First step towards understanding something you obviously have strong feelings about, is to try to avoid hitting those triggers while you think about the thing, otherwise it clouds you. Not a requirement by any measure, just a tip.
> are you telling me people will do three years university to learn to prompt?
Are people going to university for three years to write "1.0" or "2.0" software? I certainly didn't, and I don't think even the majority of software developers have done so, at least in my personal experience but YMMV.
> I do not understand where there is anything here to be "not sure" on?
They're not sure about the specific naming, not the concept or talk as a whole.
> LLMs making non-deterministic mistakes
Everything they do is non-deterministic when temperature is set to anything above 0.0, as that's the entire point. The "correct" answers are as non-deterministic as the "mistakes", although I'm not sure "mistake" is correct because it did chose the right/correct tokens, it's just that you didn't like/expect it to chose that particular tokens.
Frequent LLM usage impairs thinking. The LLM has no connection to reality, and it takes over people's minds.
Is there hard evidence on this?
https://time.com/7295195/ai-chatgpt-google-learning-school/
Otherwise, read pro-LLM blogs which are mostly rambling nonsense that overpromises while almost no actual LLM written software exists.
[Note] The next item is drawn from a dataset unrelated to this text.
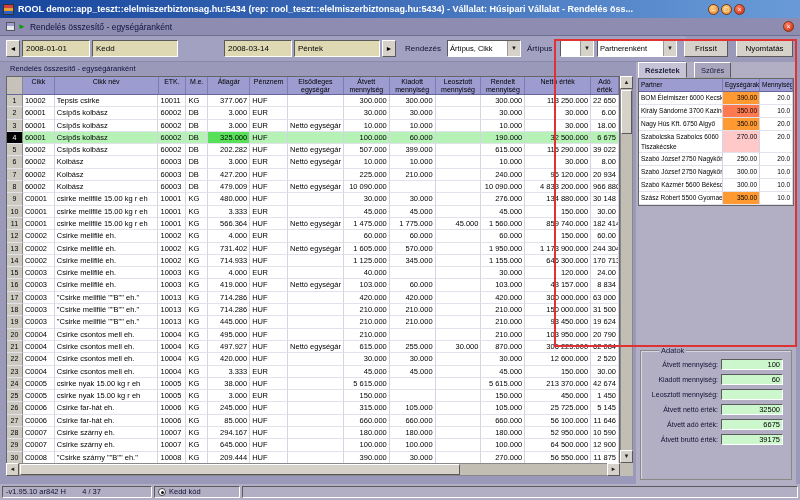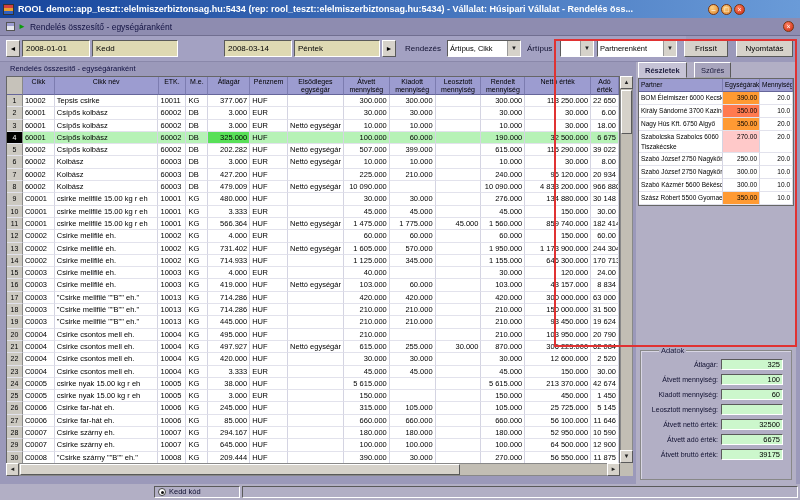"325" div.arow { html: <div> <div>Átlagár:</div> <div>325</div> </div> -> none }
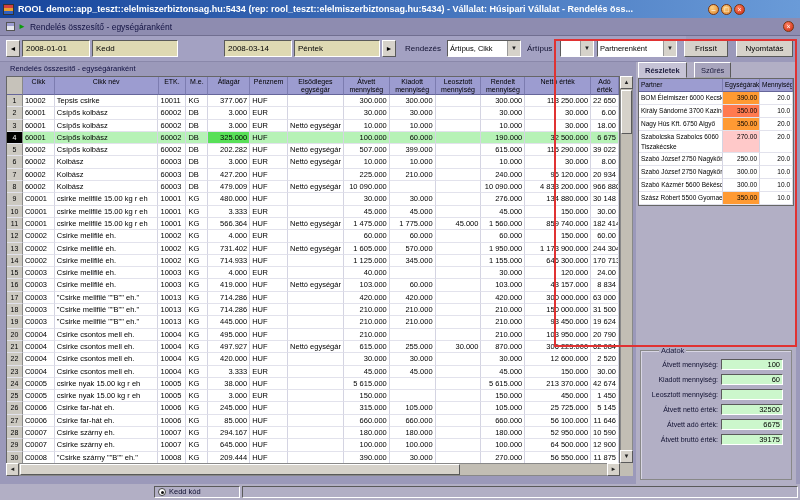"-v1.95.10 ar842 H 4 /" div.sb-box { html: none -> <div> <span>-v1.95.10 ar842 H</span> <span>4 / 37</span> </div> }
You can also see how the few open source developers who jump on the LLM bandwagon now have worse blogging and programming output than they had pre-LLM.
Software engineers are so lost in the weeds of sprawling feature pack endless flexibility programs that they have completely lost sight of simple narrow scope programs. I can tell an LLM exactly how we need the program to work (forgoing endless settings and option menus) and tell it exactly what it needs to do (forgoing endless branching possibilities for every conceivable user workflow) and get a lean lightweight program that takes the user from A to B in 3k LOC.
Is the program something that could be sold? No. Would it work for other companies/users? Probably not. Does it replace a massive 1M+ LOC $20/mo software package for that user in our bespoke use case? Yes.
Longer answer there was that study posted this week that compared it to using search and then what was it…raw thinking or something similar. I could totally understand in certain cases you are not activating parts of your brain as much, I don’t know any of it proves much in aggregate.
Far to early from any of the studies done so far to come to your conclusion.
But yes, there are studies to prove the most obvious statement in the world.
Do you really latch on to a single early study to make conclusions in the world? Wild. Next time before going down the path of rudeness, why don’t you share a real anecdote or thought. We have all seen that study linked many times already.
And no, it’s not nuanced at all. If you stop using your brain, you lose cognitive abilities. If you stop working out, you lose muscle. If you stop coding and let someone else do it, you lose coding abilities.
No one is being rude, that’s just what it feels like when someone calls you out with evidence.